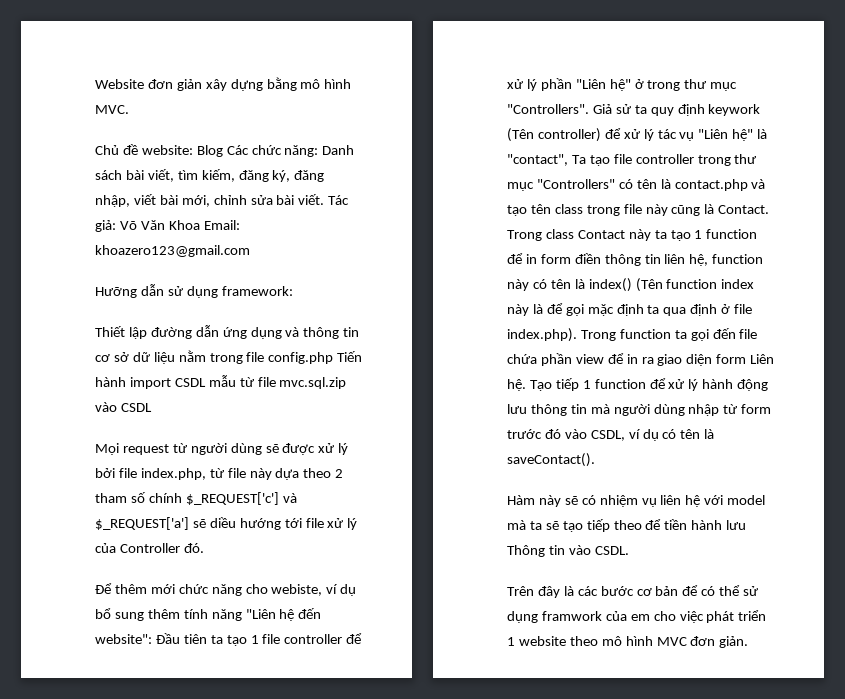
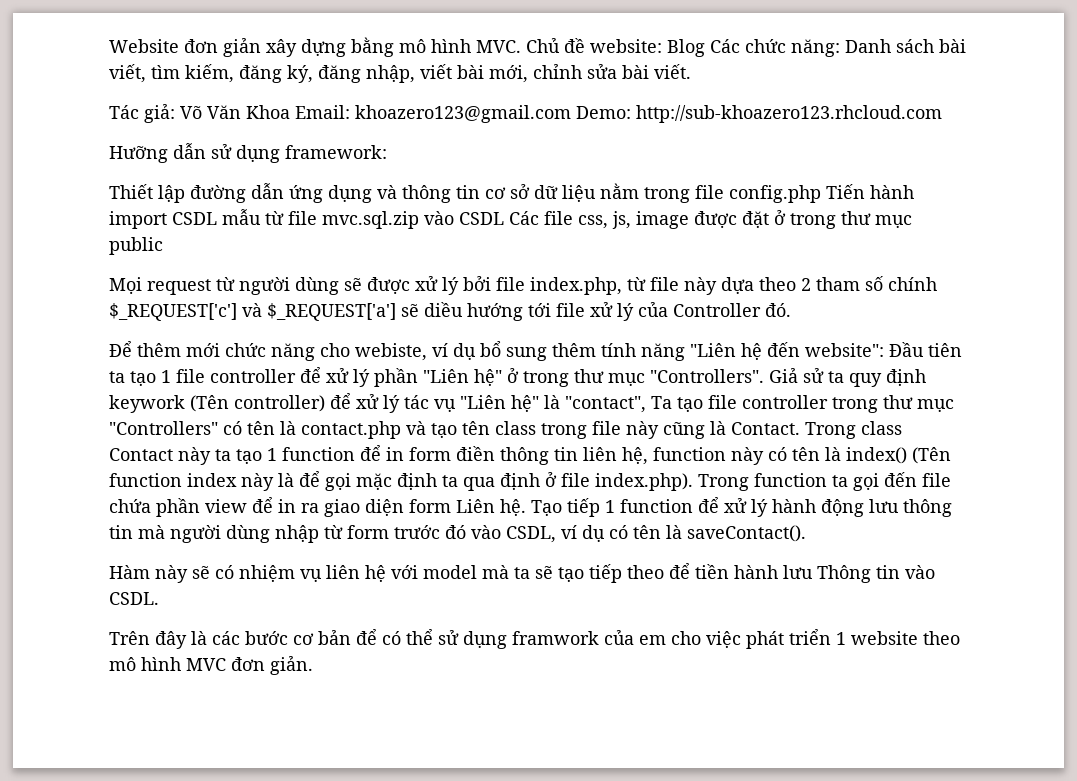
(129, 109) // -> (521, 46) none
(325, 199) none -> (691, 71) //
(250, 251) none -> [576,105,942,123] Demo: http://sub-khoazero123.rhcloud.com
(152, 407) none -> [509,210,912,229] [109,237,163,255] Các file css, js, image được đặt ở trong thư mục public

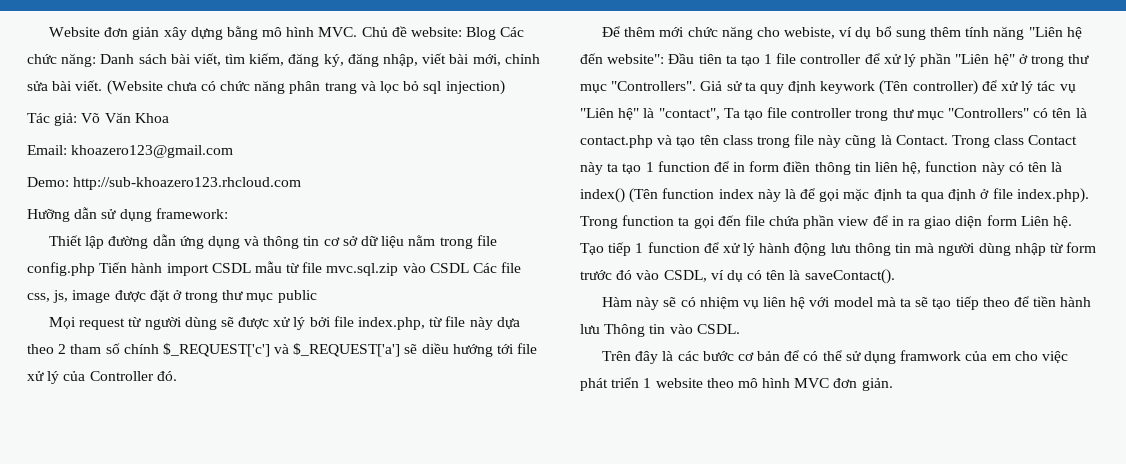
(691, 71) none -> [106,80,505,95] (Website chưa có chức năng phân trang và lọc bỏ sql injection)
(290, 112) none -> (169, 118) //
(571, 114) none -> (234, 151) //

--

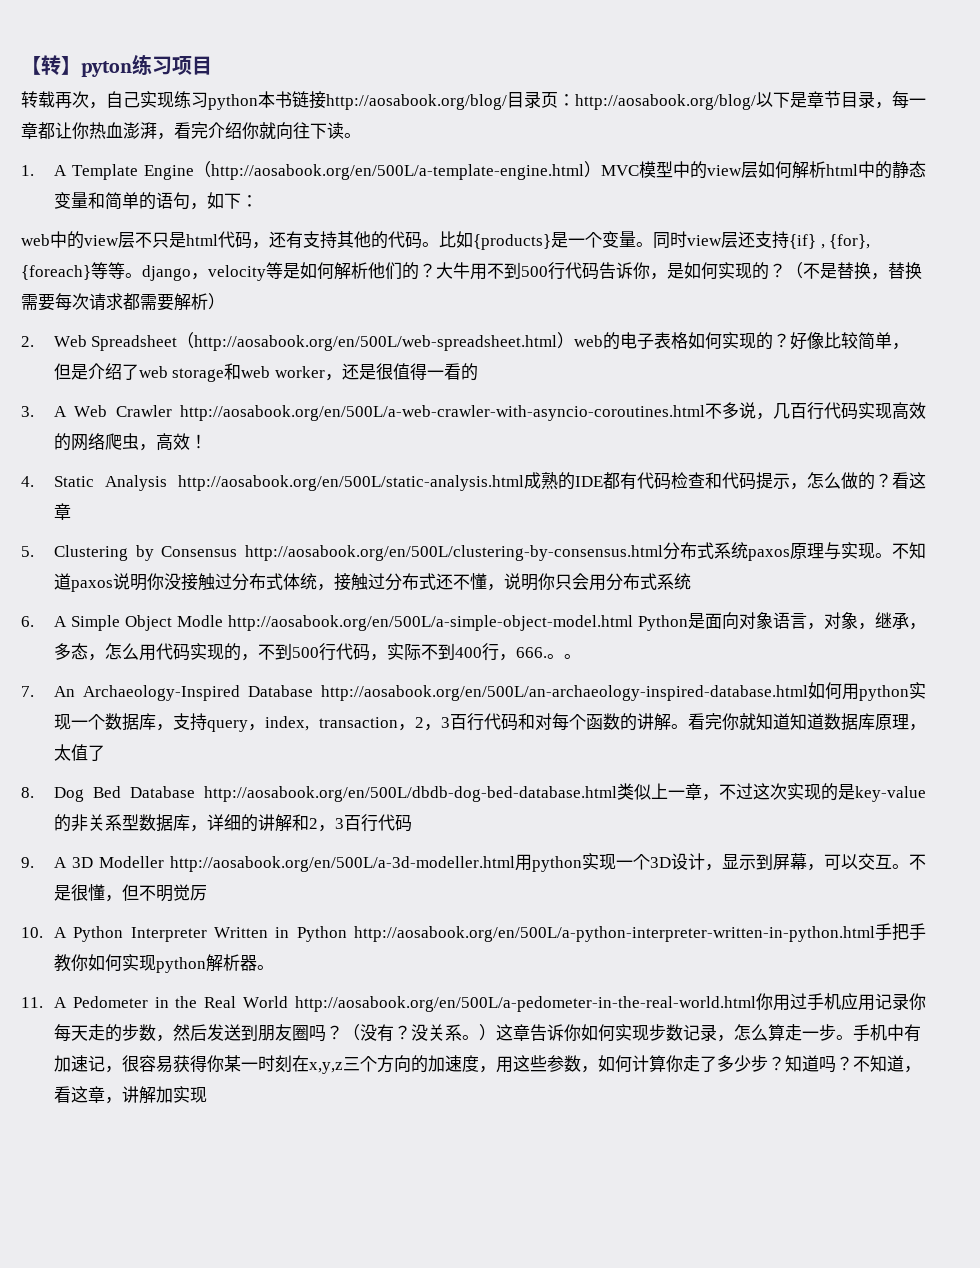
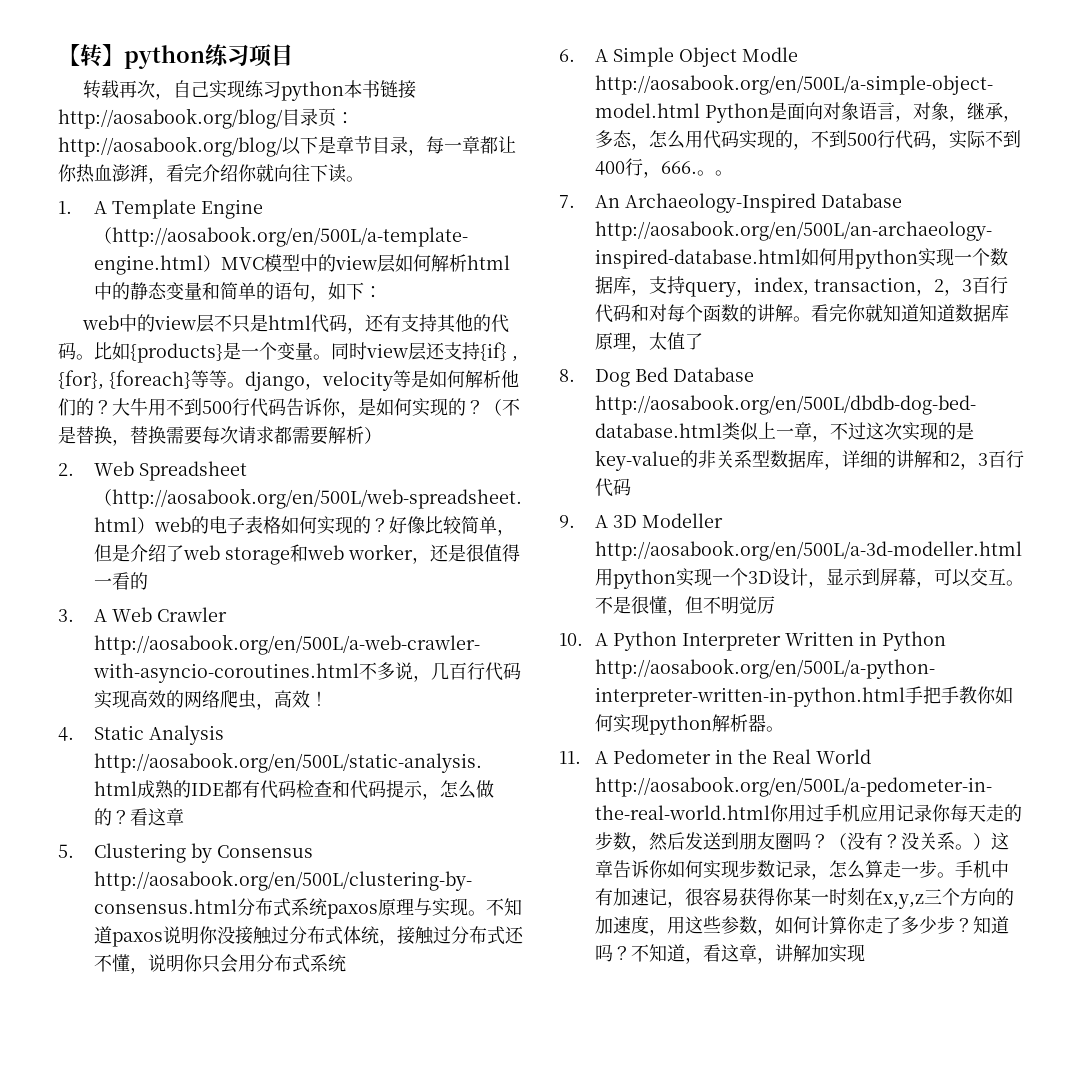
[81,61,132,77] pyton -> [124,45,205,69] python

▶ **TASK ITEM**
From the data above, retype only the lines starting with the line with "(250, 251) none" and going on through the line with "(571, 114) none -> (234, 151) //", exactly, leaving out the pictures.

▶ **OUTPUT BELOW**
(250, 251) none -> [576,105,942,123] Demo: http://sub-khoazero123.rhcloud.com
(152, 407) none -> [509,210,912,229] [109,237,163,255] Các file css, js, image được đặt ở trong thư mục public

(691, 71) none -> [106,80,505,95] (Website chưa có chức năng phân trang và lọc bỏ sql injection)
(290, 112) none -> (169, 118) //
(571, 114) none -> (234, 151) //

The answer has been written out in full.